Certainly elements of Iraq’s insurgency are part of this fight, as are the terrorists linked to the aircraft bombing plot and the Al Qaeda faction of terrorists. And now Iran has taken the leadership role in representing the face of radical Islam to the rest of the world. Iranian President Mahmoud Ahmadinejad used a recent journalism availability to threaten Israel and the western powers of America and England. Ahmadinejad came just short of declaring war on the U.S. and U.K. While his threats were no surprise, he said out loud the same thing postulated in this column in the last issue, which was that Islam is in a world conflict with Israel and the western superpowers through a proxy confilct between Israel and Hezbollah, in which Israel fronts for America and Hezbollah fights for Iran. This proxy war would put America in an indirect hot war with Iran, representing the united thrust of the Islamic fundamentalist warrior culture.

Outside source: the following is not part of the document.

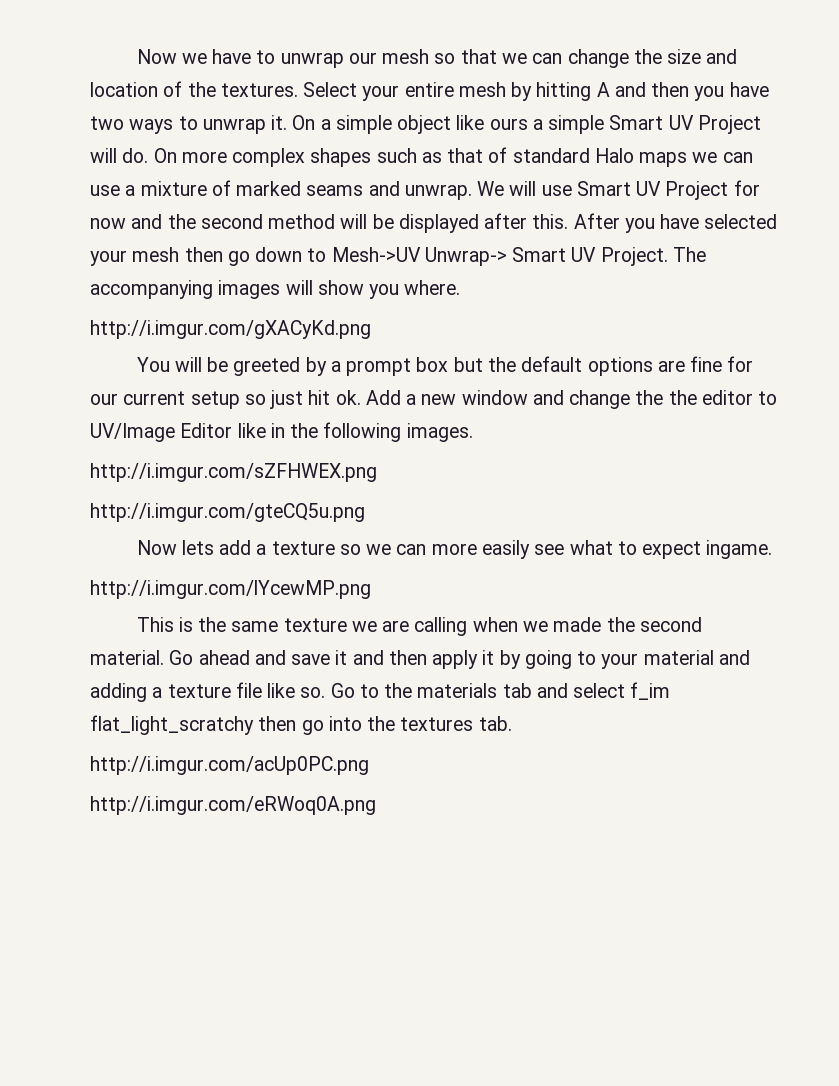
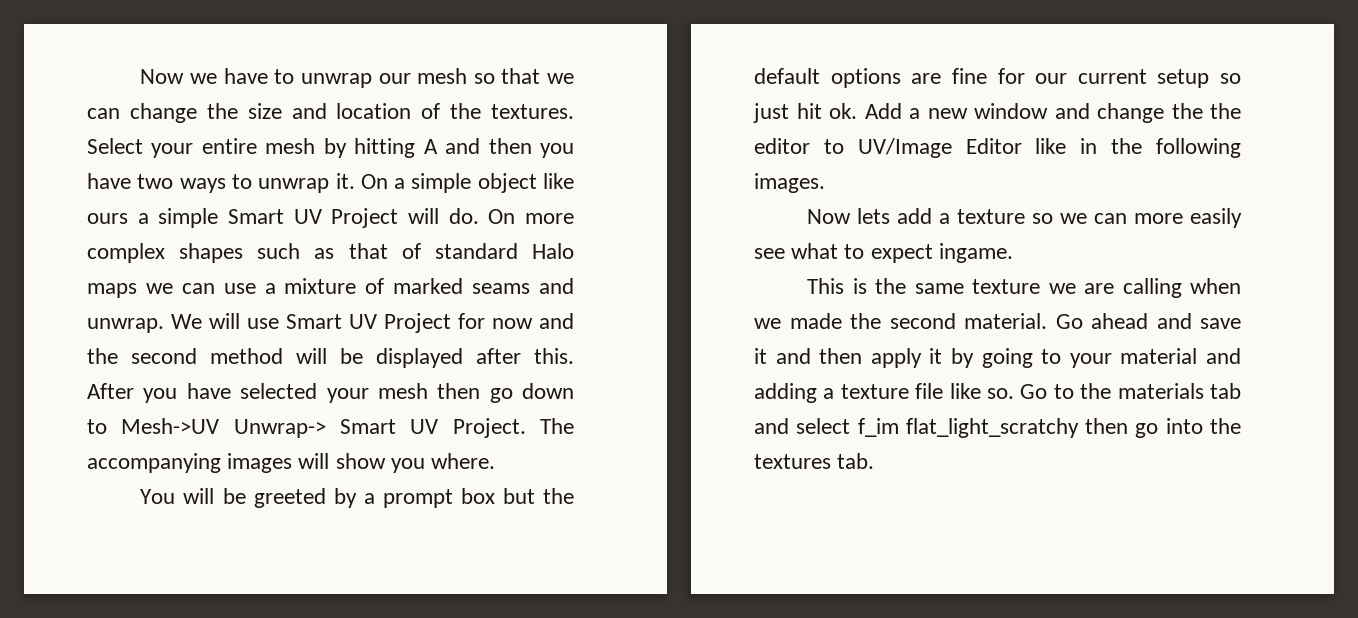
[90,320,371,339] // http://i.imgur.com/gXACyKd.png -> (496, 461) none
[90,463,377,482] [90,503,365,522] // http://i.imgur.com/sZFHWEX.png // http://i.imgur.com/gteCQ5u.png -> (825, 183) none
[90,580,371,599] // http://i.imgur.com/lYcewMP.png -> (1013, 253) none
[90,756,369,775] [90,796,376,815] // http://i.imgur.com/acUp0PC.png // http://i.imgur.com/eRWoq0A.png -> (875, 461) none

Fortunately for the U.S., we’ve been here before. We have a template for this kind of conflict in which we’re not directly attacking the aggressor nation. That template is the Cold War, in which it was considered too aggressive and dangerous for the United States to attack the “prime enemy” ~ Soviet Russia ~ head on, so we fought that nation through intermediaries. Because the war did not erupt into direct conflict with nuclear weapons, we mistakenly called it a “Cold War.” This was a misnomer, because the Korean War and the Vietnam War were part of the larger conflict to stop the sweeping octopus of World Communism, which was very much intent on burying democracy.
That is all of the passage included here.